Question by James: What had a bigger impact in the collapse of the Soviet union?
President Reagan zeroing in on the USSR or Gorbachev creating glasnost and perestroika?
To whichever position you believe deserves more credit, explain why?
and why you think the other position didn’t have as big of an impact
Answers and Views:
Answer by Spellbound
Reagan 5%, Gorbachev 95%.
The problems were economic, social and political.
Economic:
The economy had been stagnating throughout the 1970s, as Western economies moved into new technologies, the Soviets economy was based on Karl Marx’s analysis of the British economy in the mid 19th Century. The Soviets focused on heavy industry – coal, iron and steel production, to the detriment of consumer goods. Soviet made consumer goods were rare, expensive and very poorly made. Soviet agriculture was always inefficient, and these inefficiencies meant that the Soviets had to import grain from the US & Canada several times in the 1970s – hitting their export / import balance sheet. Added to this was the increase in defence spending brought about by Reagan’s SDI programme.
Social:
The Soviet Union faced two huge problems in the 1970s & 1980s.

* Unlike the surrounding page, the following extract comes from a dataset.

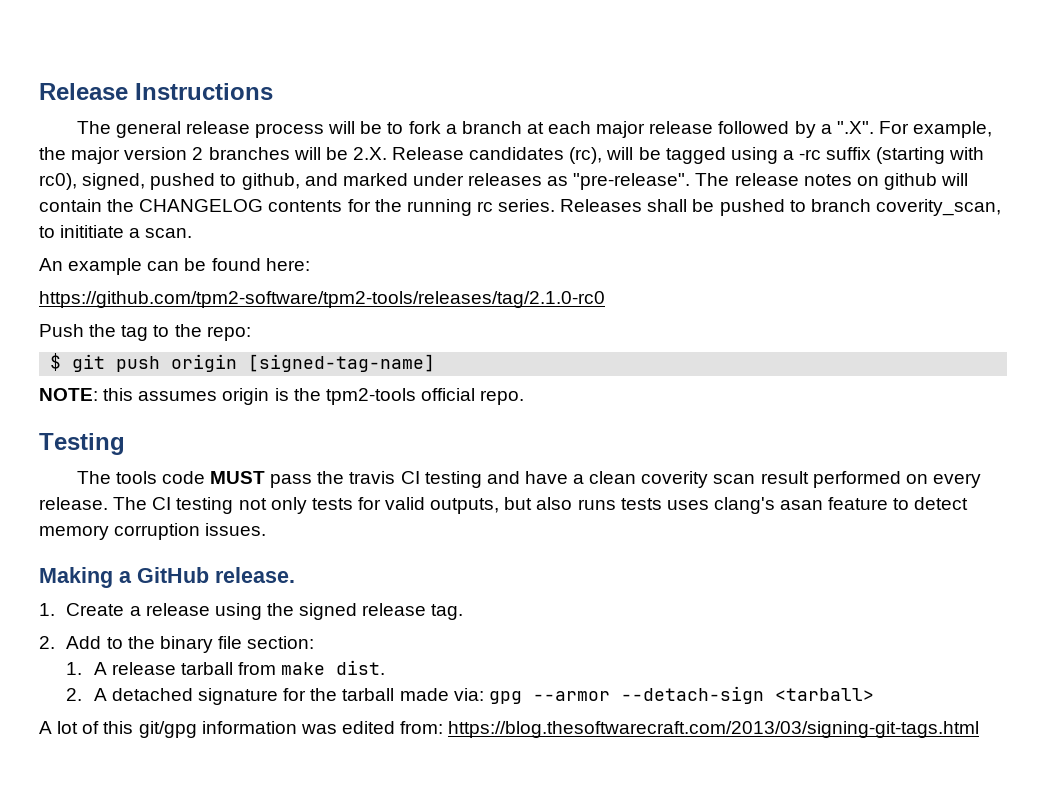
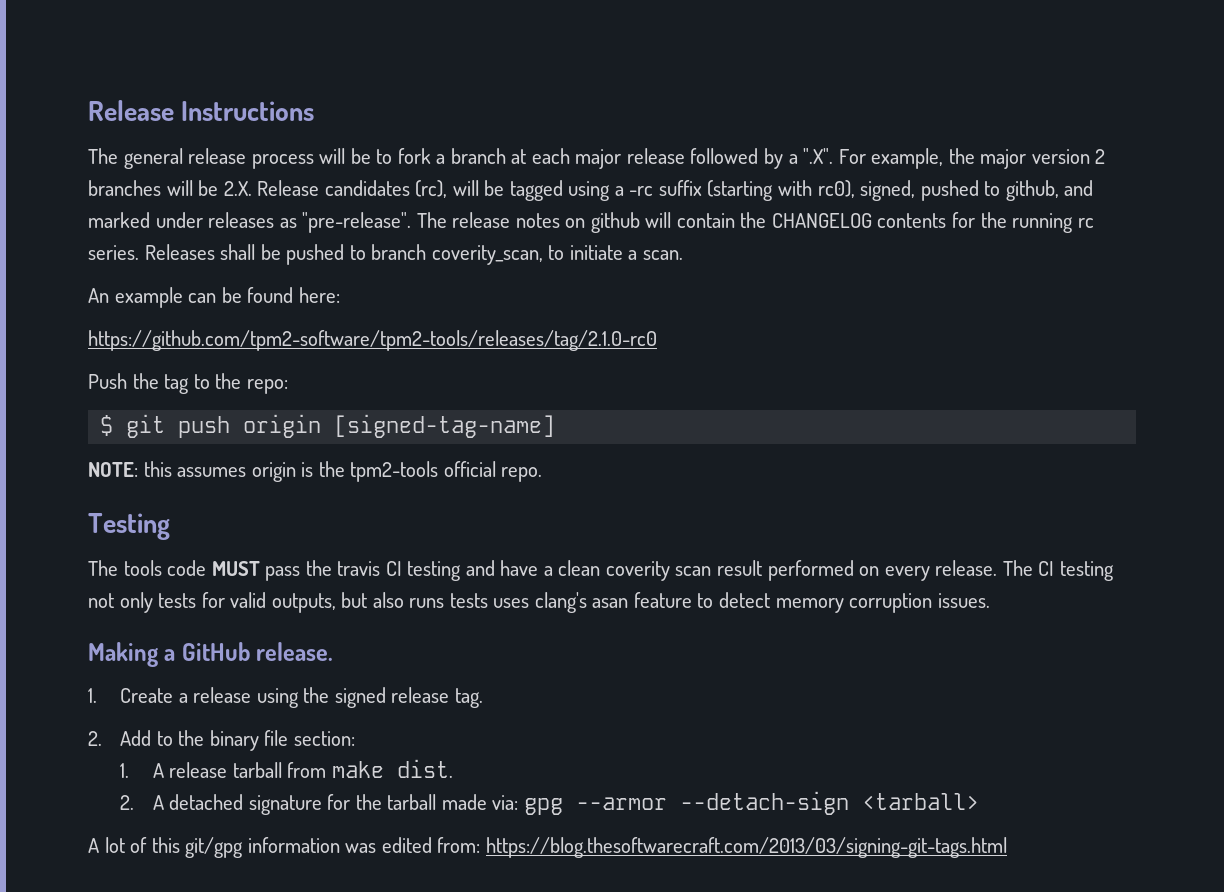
- Releases shall be pushed to branch coverity_scan, to inititiate a scan.
+ Releases shall be pushed to branch coverity_scan, to initiate a scan.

1) The rise of Samizdat literature and dissident activity. Many writers began to “self-publish”, using new, cheap, office photocopiers and mimeographs. On their own this was not to much of a problem, but as these works were circulated, so the idea that there were alternatives to the Soviet way began to make ground across the USSR.
2) Jewish refuseniks. Jews were, and are, allowed to move to Israel. The USSR refused exit visa to thousands of Jews who wanted to leave – this led to embarrassingly long queues at Israeli missions – these were shown on Soviet TV. The problem was “why would anyone want to leave the “workers’ paradise”?”. Once people began to question why the Jews wanted to leave, then they too began to question what alternatives to the Soviet way there might be. This led to a rise in nationalist sentiment in many of the Soviet Republics.
Political:
Brezhnev, and his co-ruler Kosygin, thought that all Khrushchev achieved was chaos, they wanted to stabilise the country and to reverse nearly all the reforms of Khrushchev. Probably the worst thing, for the Soviet Union, that they did was the policy of “stability of cadres”. This policy was a response to Khrushchev’s policy of moving bureaucrats around and promoting and demoting people. It had the effect of creating an ageing political class, who sought only to maintain their position. By the late 1970s the country was a gerontocracy – a country ruled by the elderly.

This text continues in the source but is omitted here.